AND IT IS SO ORDERED.
Notes
. The unit employees declined trips during this period because they were utilizing the grievance procedure and negotiations to clarify the pay rates applicable to these trips. In negotiations leading up to the 1980 contract, the union had made proposаls for a special premium pay rate for field trips; these specific pay proposals were rejected by the employer, but, as the arbitrator found, the employer did not repudiate field trips for unit employees during the negotiations nor did it repudiate the union’s right to negotiate about pay rates for field trips. Award at 12. Instead, the company continued to offer field trip work to bargaining unit employees under the new contract.

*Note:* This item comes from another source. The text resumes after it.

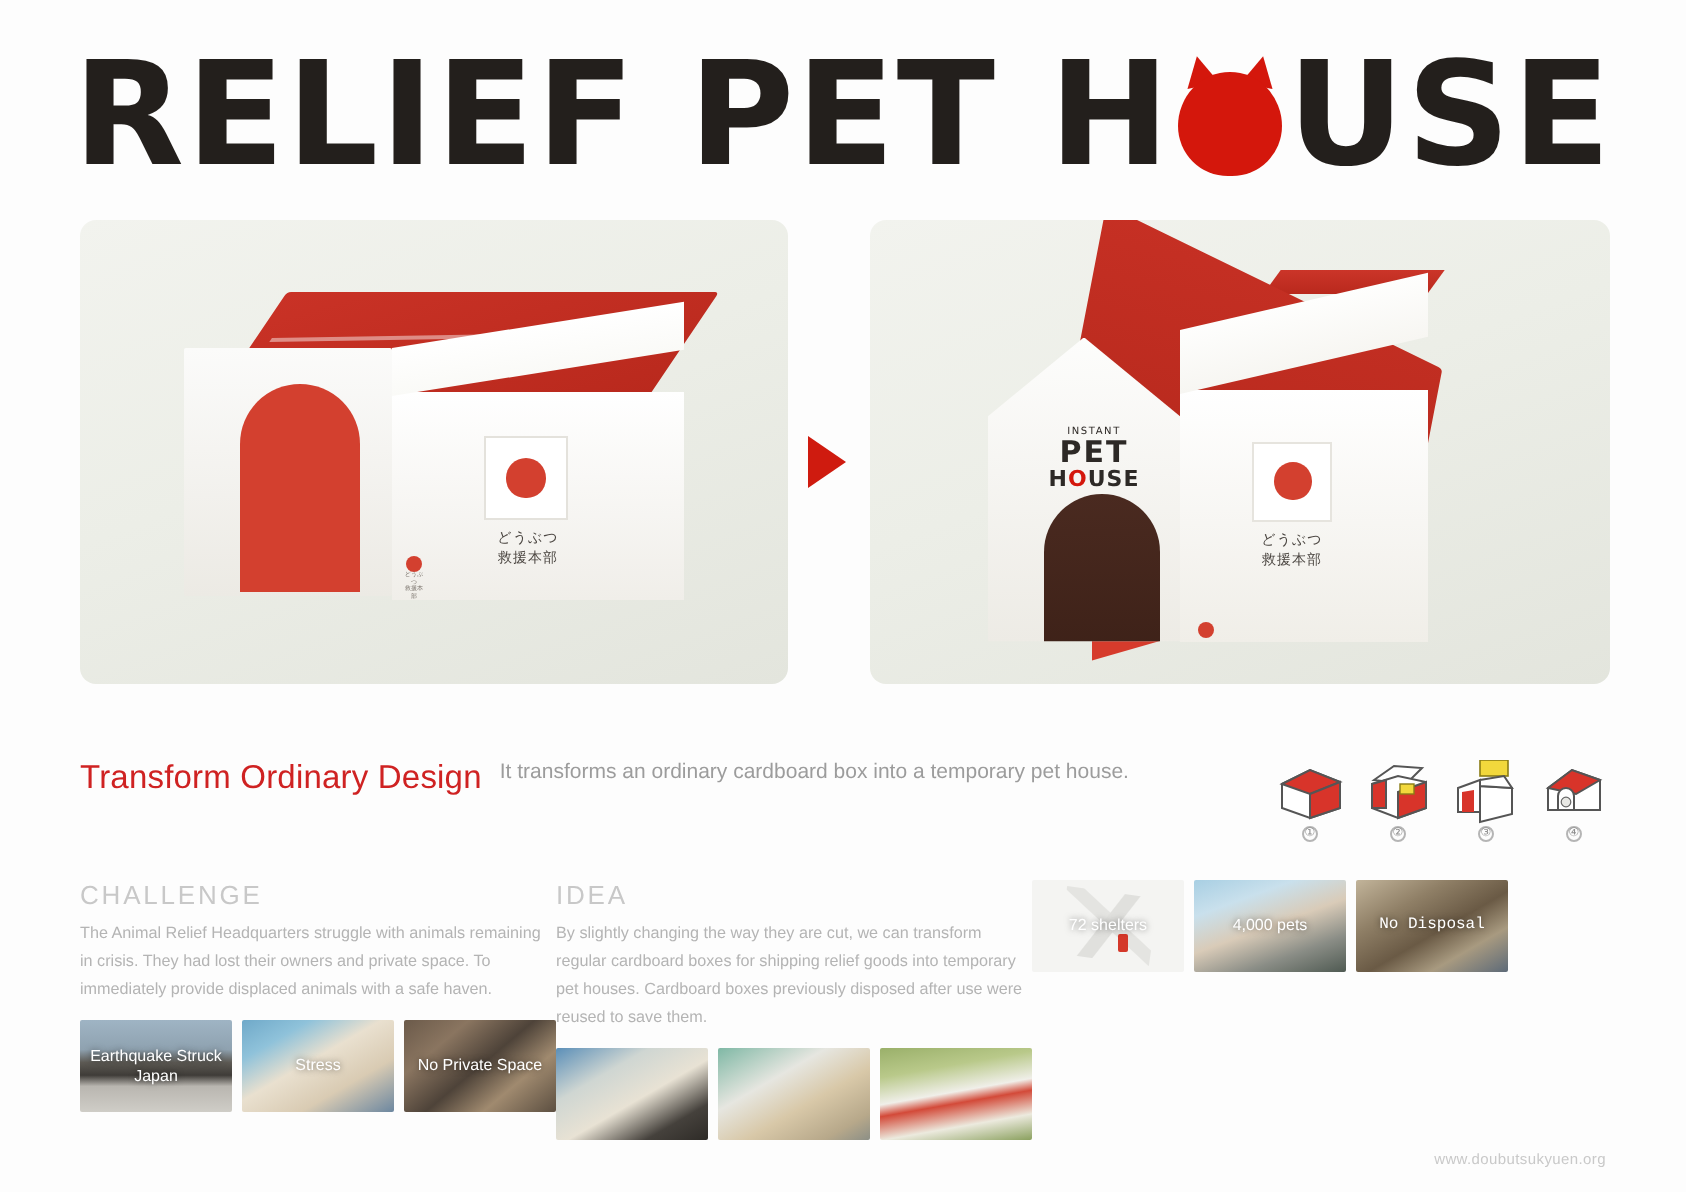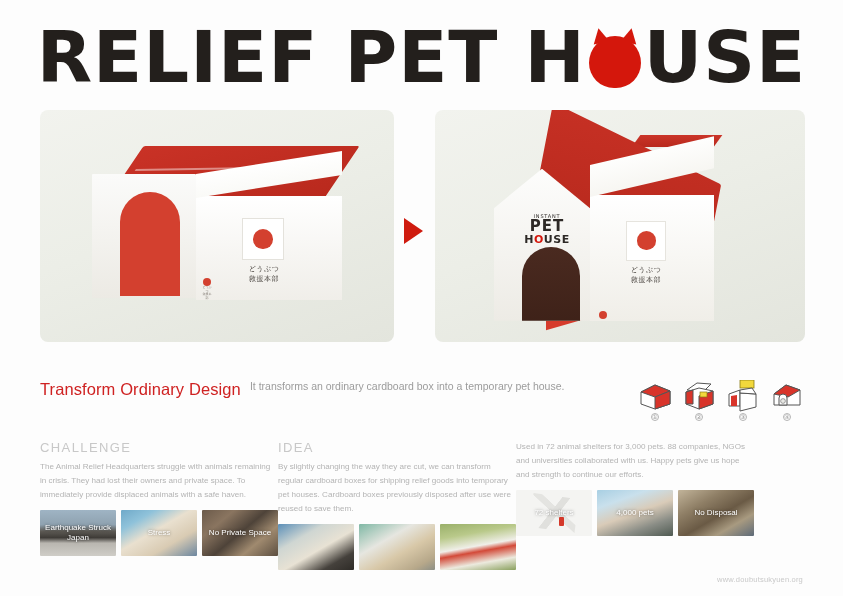"Used in 72 animal shelters" div.col-body { html: <div>Used in 72 animal shelters for 3,000 pets. 88 companies, NGOs and universities collaborated with us. Happy pets give us hope and strength to continue our efforts.</div> -> none }
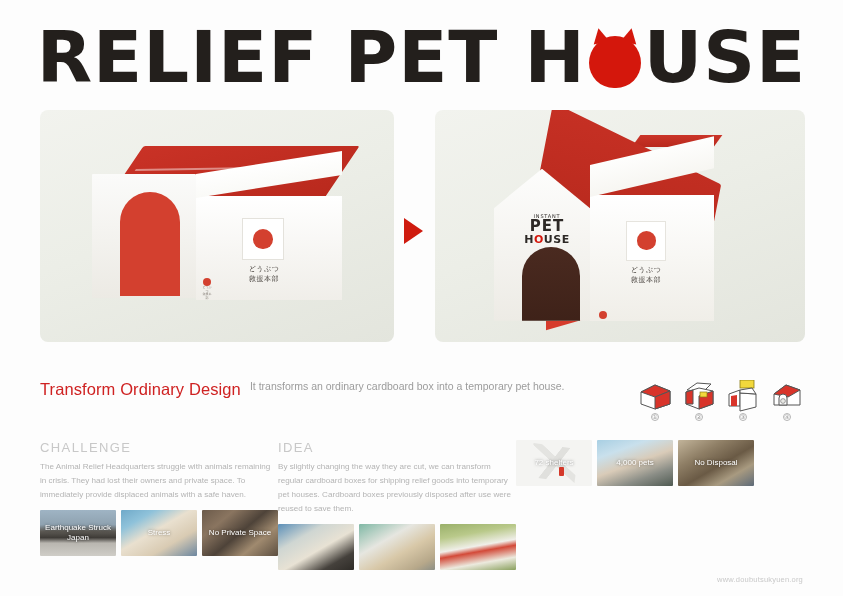"No Disposal" .t-nodisp { font-family: none -> Liberation Mono, monospace }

. The inclusiveness clause stаtes that the contract “constitutes the entire agreement between the parties .... ” It is admitted by the company, however, that nothing in the collective bargaining agreement describes what work was assigned to the production and maintenance employees. As is noted later in this order, this omission is an important example of the fact that the written terms of the agreement do not cover all aspects of the industrial employment relationship in the subject plant.
. In fact, unilateral assignment of work outside the bargaining unit has often been held to be an unfair labor practice. See, e.g., N. L. R. B. v. North Carolina Coastal Lines, Inc.,
. The employer argued at the hearing that there are no cases that authorize an arbitrator to construe a contract without reference to some specific provision that is found to be ambiguous. But the agreement that was referred to arbitration in Warrior & Gulf Nav. Co. was silent concerning the issue to be arbitrated therе and the union had sought unsuccessfully for years to include such language in the contract.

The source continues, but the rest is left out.